Wherever a line of the records contains "items", copy that line.

____________

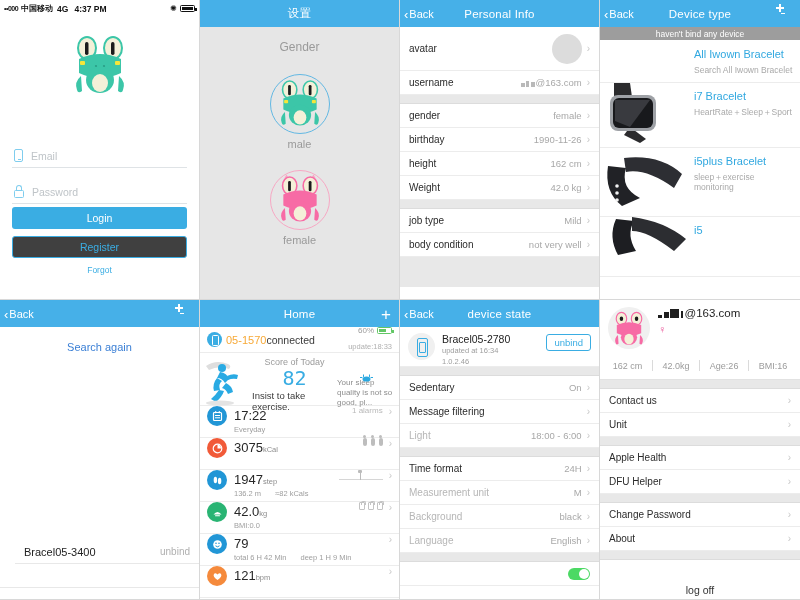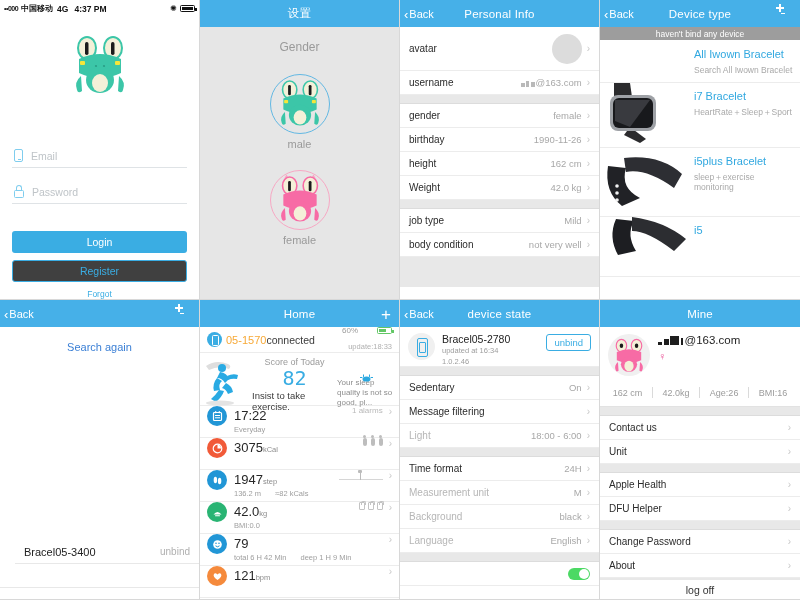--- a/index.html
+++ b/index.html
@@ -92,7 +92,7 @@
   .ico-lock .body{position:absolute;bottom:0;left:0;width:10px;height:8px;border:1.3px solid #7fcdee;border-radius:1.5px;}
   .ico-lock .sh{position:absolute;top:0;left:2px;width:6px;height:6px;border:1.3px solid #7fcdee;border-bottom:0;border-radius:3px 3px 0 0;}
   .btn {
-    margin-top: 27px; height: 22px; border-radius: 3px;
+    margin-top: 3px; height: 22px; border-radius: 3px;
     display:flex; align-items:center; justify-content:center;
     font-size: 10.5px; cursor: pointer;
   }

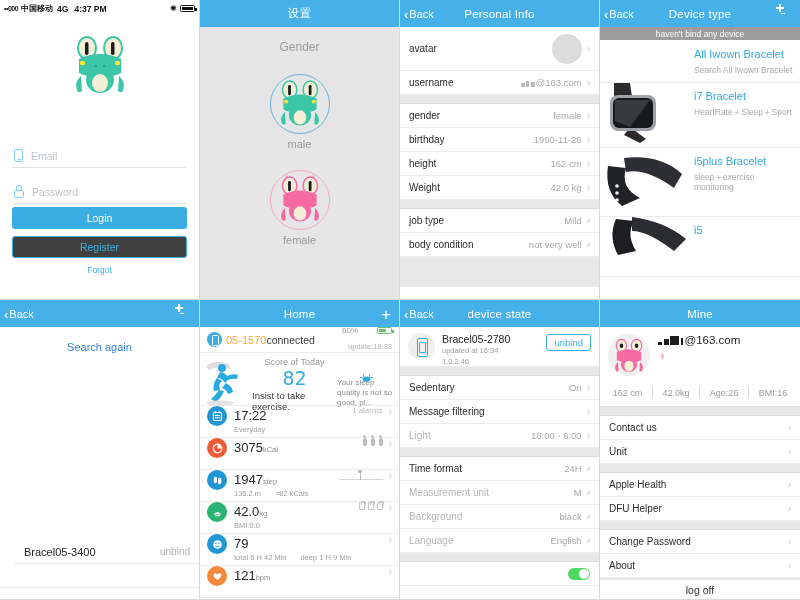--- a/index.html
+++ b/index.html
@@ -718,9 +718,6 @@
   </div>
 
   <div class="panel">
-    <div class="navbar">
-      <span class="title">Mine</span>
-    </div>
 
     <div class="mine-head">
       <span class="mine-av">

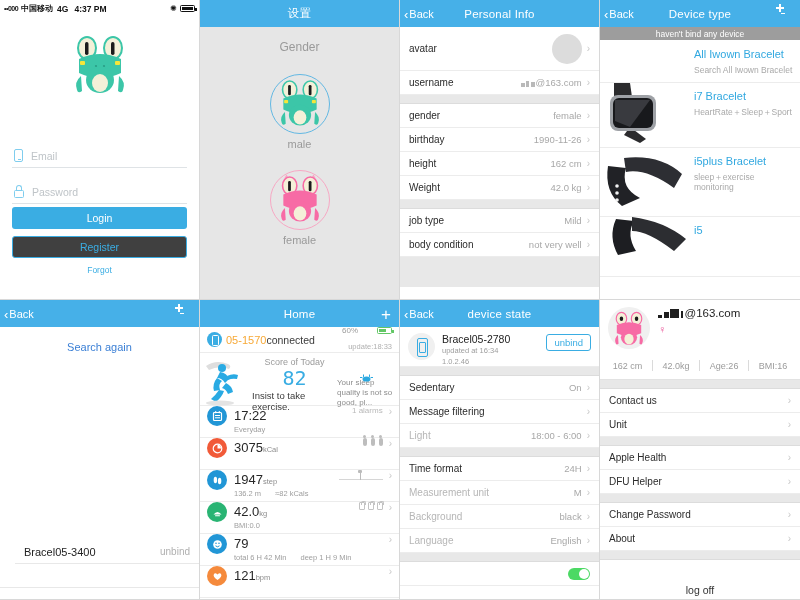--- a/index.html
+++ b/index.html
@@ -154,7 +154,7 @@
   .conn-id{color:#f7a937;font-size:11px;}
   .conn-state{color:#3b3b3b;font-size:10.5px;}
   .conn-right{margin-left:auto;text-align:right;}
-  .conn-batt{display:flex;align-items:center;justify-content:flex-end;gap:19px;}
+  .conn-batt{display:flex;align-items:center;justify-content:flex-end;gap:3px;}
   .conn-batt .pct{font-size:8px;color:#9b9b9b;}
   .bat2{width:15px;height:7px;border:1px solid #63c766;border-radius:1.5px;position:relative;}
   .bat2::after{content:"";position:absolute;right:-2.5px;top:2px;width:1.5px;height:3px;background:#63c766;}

____________

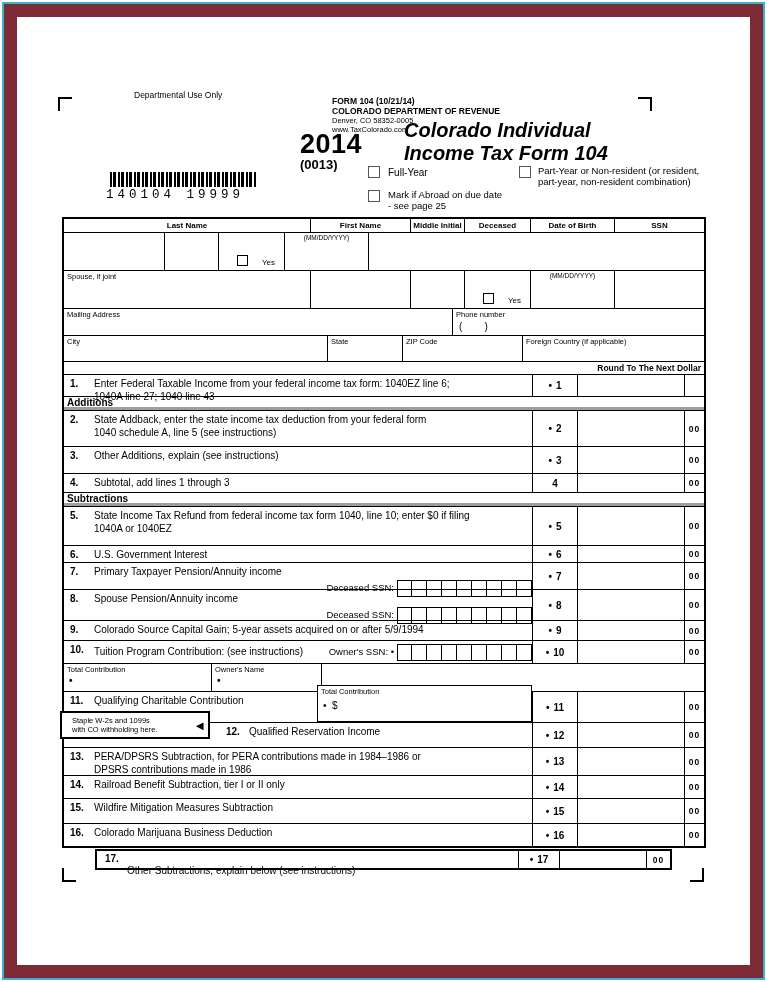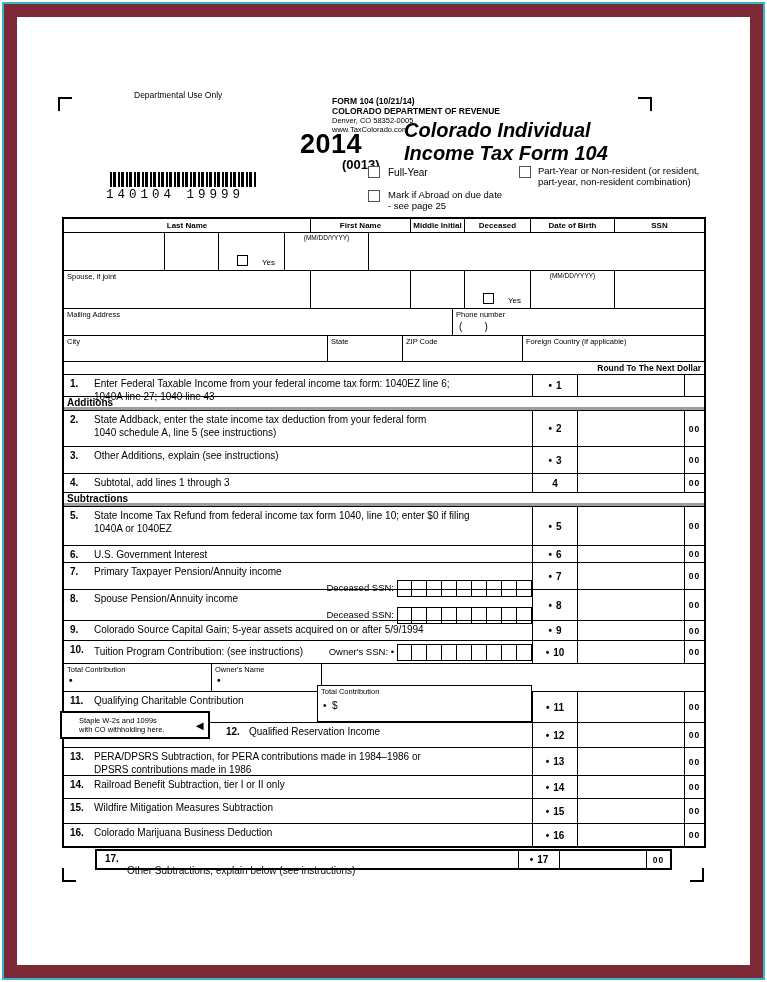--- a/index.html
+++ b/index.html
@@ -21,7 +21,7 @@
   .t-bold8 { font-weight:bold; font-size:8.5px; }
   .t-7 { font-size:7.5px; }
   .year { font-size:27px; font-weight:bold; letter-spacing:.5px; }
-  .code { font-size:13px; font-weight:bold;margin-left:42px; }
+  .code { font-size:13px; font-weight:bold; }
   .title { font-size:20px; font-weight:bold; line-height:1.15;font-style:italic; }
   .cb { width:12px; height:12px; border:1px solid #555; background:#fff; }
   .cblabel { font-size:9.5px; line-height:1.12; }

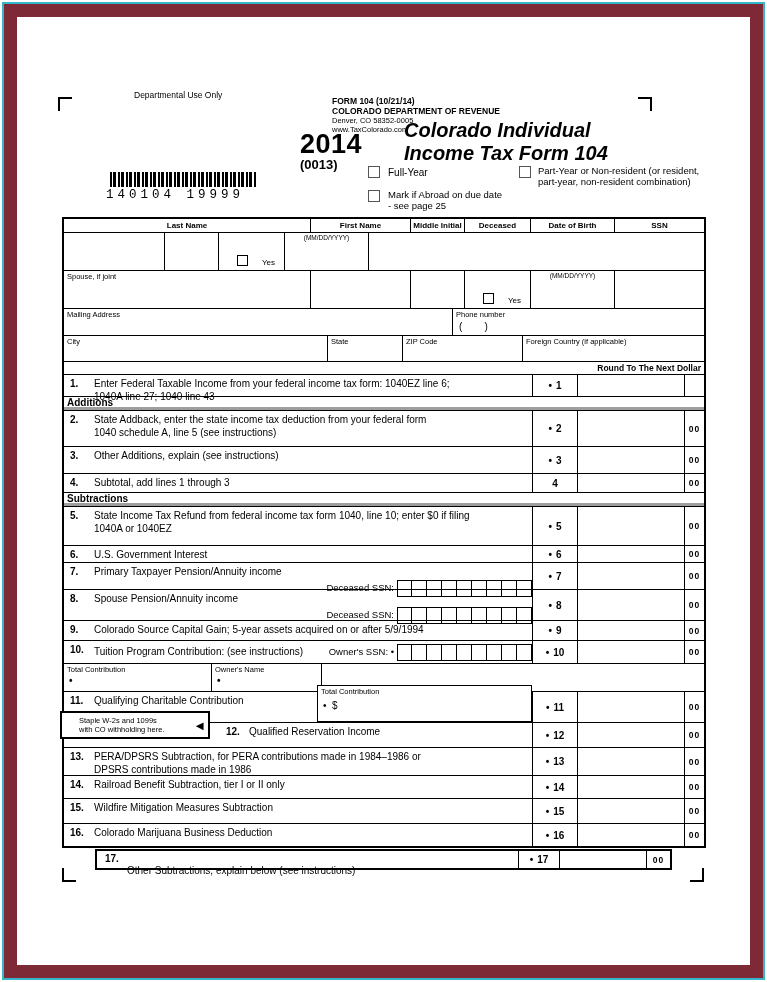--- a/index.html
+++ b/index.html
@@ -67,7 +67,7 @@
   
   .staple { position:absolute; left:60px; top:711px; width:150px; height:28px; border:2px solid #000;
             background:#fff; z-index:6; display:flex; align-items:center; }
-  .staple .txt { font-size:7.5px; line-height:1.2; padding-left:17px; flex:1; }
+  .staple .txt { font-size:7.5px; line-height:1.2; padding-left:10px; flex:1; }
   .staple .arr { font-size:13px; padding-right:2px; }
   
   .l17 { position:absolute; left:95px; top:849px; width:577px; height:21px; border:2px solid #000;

____________

Solution for this task:
     display:flex; align-items:center; justify-content:center;
-  .conn-batt{display:flex;align-items:center;justify-content:flex-end;gap:19px;}
+  .conn-batt{display:flex;align-items:center;justify-content:flex-end;gap:3px;}
             background:#fff; z-index:6; display:flex; align-items:center; }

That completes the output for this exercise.